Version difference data
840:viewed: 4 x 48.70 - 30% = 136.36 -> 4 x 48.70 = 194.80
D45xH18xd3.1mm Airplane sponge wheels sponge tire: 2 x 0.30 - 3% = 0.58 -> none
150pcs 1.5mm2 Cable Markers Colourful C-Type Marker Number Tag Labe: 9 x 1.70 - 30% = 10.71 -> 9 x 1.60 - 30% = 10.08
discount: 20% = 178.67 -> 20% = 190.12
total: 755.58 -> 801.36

**What you need to do:** Copy each entry exactly.

**Your solution:**
840:viewed: 4 x 48.70 - 30% = 136.36 -> 4 x 48.70 = 194.80
D45xH18xd3.1mm Airplane sponge wheels sponge tire: 2 x 0.30 - 3% = 0.58 -> none
150pcs 1.5mm2 Cable Markers Colourful C-Type Marker Number Tag Labe: 9 x 1.70 - 30% = 10.71 -> 9 x 1.60 - 30% = 10.08
discount: 20% = 178.67 -> 20% = 190.12
total: 755.58 -> 801.36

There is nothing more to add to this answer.